La T3 de Beijing crea el aeropuerto más grande del mundo

Diseñada por Norman Foster, la nueva Terminal 3 de Beijing tiene una superficie equivalente a unos 170 campos de fútbol.

Con la puesta en marcha de la nueva Terminal 3, un edificio con forma de dragón de casi un millón (986.000) de metros cuadrados de superficie (unos 170 campos de fútbol), el aeropuerto de Beijing se ha convertido, a tres meses del inicio de los Juegos Olímpicos, en el mayor del mundo. Diseñada por Norman Foster, la nueva terminal tiene una longitud de tres kilómetros y duplica el área total de las otras dos terminales. Una nueva pista de 3,8 kilómetros de largo y 60 metros de ancho permite al aterrizaje y despegue de grandes aeronaves, entre ellas el A-380, el gigante de la compañía europea Airbus.
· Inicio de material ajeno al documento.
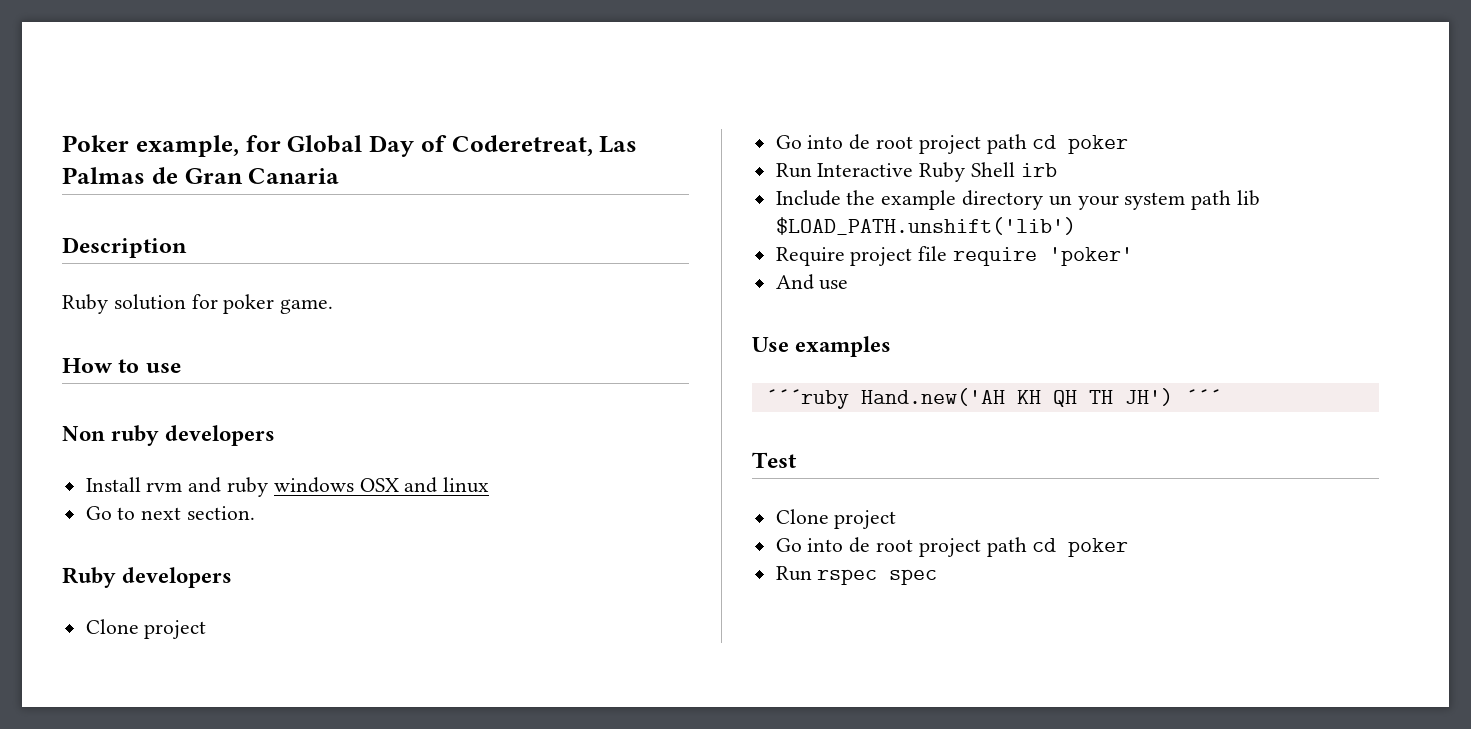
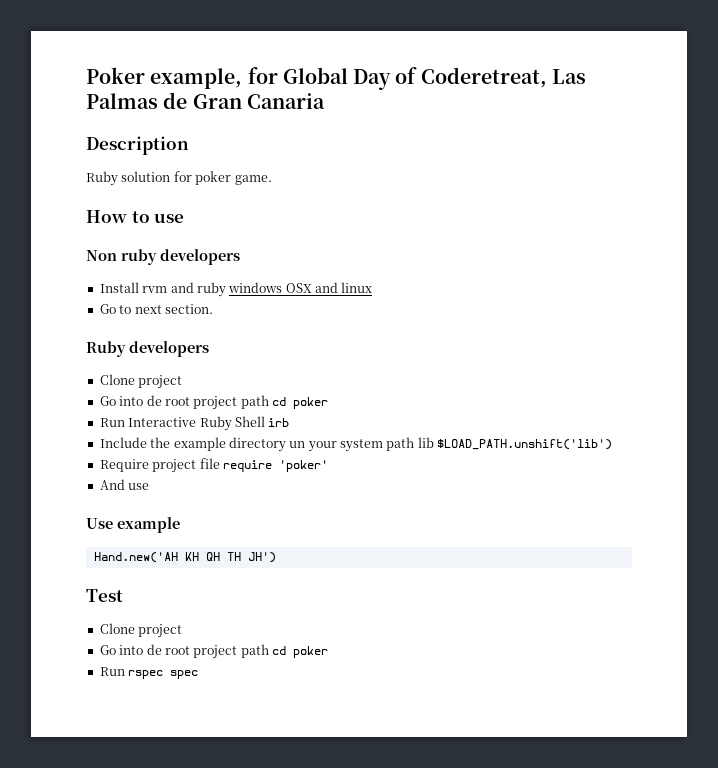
- Use examples
- ´´´ruby Hand.new('AH KH QH TH JH') ´´´
+ Use example
+ Hand.new('AH KH QH TH JH')

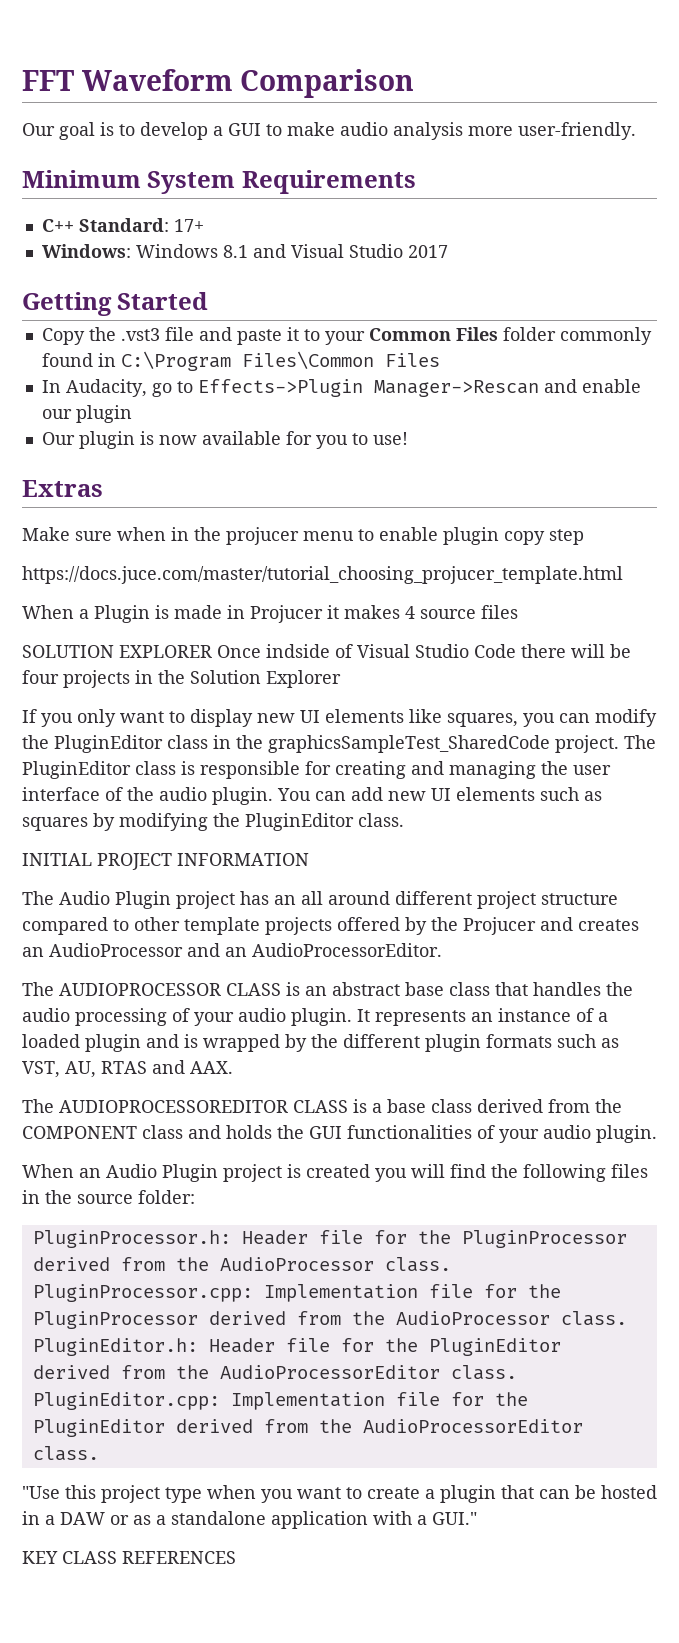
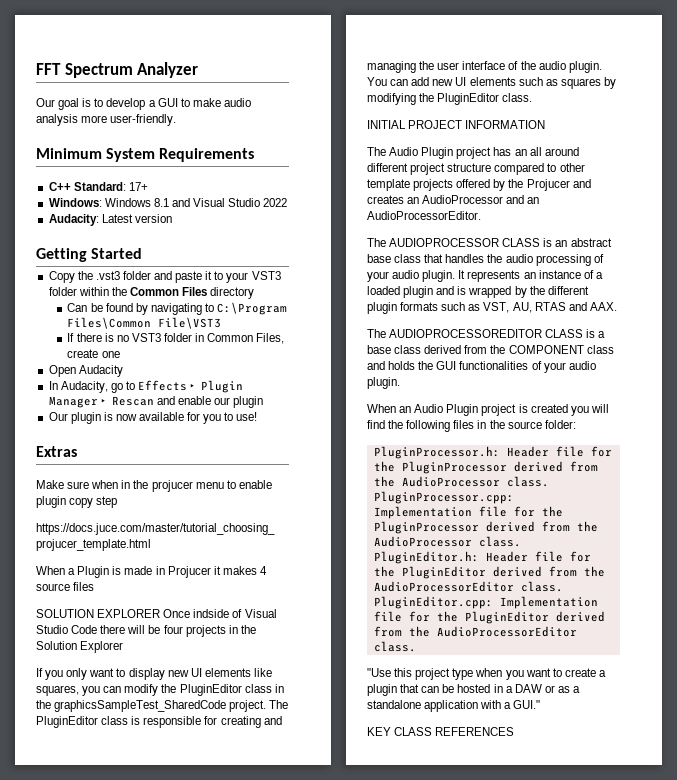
- FFT Waveform Comparison
+ FFT Spectrum Analyzer
- Windows: Windows 8.1 and Visual Studio 2017
+ Windows: Windows 8.1 and Visual Studio 2022
+ Audacity: Latest version
- Copy the .vst3 file and paste it to your Common Files folder commonly found in C:\Program Files\Common Files
- In Audacity, go to Effects->Plugin Manager->Rescan and enable our plugin
+ Copy the .vst3 folder and paste it to your VST3 folder within the Common Files directory
+ Can be found by navigating to C:\Program Files\Common File\VST3
+ If there is no VST3 folder in Common Files, create one
+ Open Audacity
+ In Audacity, go to Effects ‣ Plugin Manager ‣ Rescan and enable our plugin

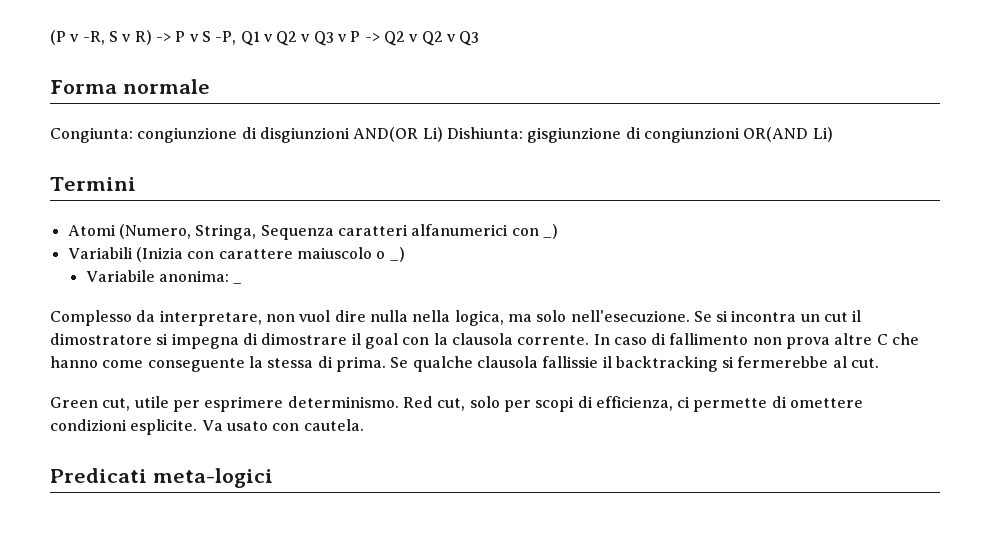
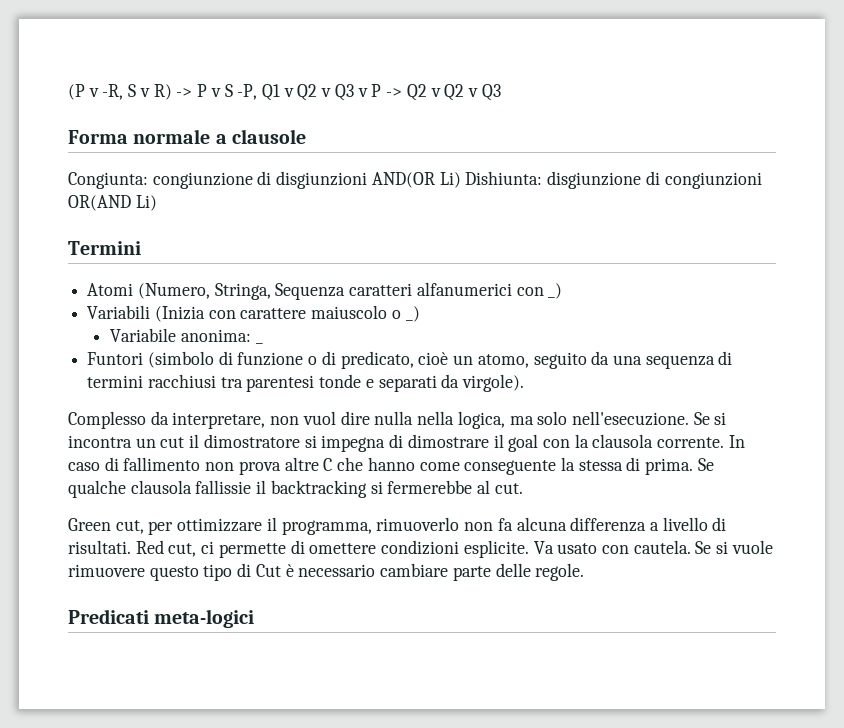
- Forma normale
+ Forma normale a clausole
- Congiunta: congiunzione di disgiunzioni AND(OR Li) Dishiunta: gisgiunzione di congiunzioni OR(AND Li)
+ Congiunta: congiunzione di disgiunzioni AND(OR Li) Dishiunta: disgiunzione di congiunzioni OR(AND Li)
+ Funtori (simbolo di funzione o di predicato, cioè un atomo, seguito da una sequenza di termini racchiusi tra parentesi tonde e separati da virgole).
- Green cut, utile per esprimere determinismo. Red cut, solo per scopi di efficienza, ci permette di omettere condizioni esplicite.
+ Green cut, per ottimizzare il programma, rimuoverlo non fa alcuna differenza a livello di risultati. Red cut, ci permette di omettere condizioni esplicite.
+ Se si vuole rimuovere questo tipo di Cut è necessario cambiare parte delle regole.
Desde la Terminal 3 se podrá acceder al resto de las instalaciones aeroportuarias a través de trenes lanzaderas y al centro urbano con una ampliación de la red de Metro que estará operativa antes del inicio de los Juegos. Entre las novedades singulares de esta macroterminal, que permitirá un tránsito de 76 millones de pasajeros al año, destaca que a sus 90 tiendas, 64 restaurantes y 243 ascensores añade un auténtico jardín chino, con puentes, arroyos y una gran variedad de plantas, que además de convertirse en un lugar agradable donde esperar la salida del vuelo, aporta humedad y frescura al aeródromo. Un tren de alta velocidad conectará la Terminal 3 con la estación de la ciudad de Donzhimen, que todavía se está construyendo, pero cuya inauguración está prevista para el próximo mes de junio, según las previsiones de las autoridades chinas.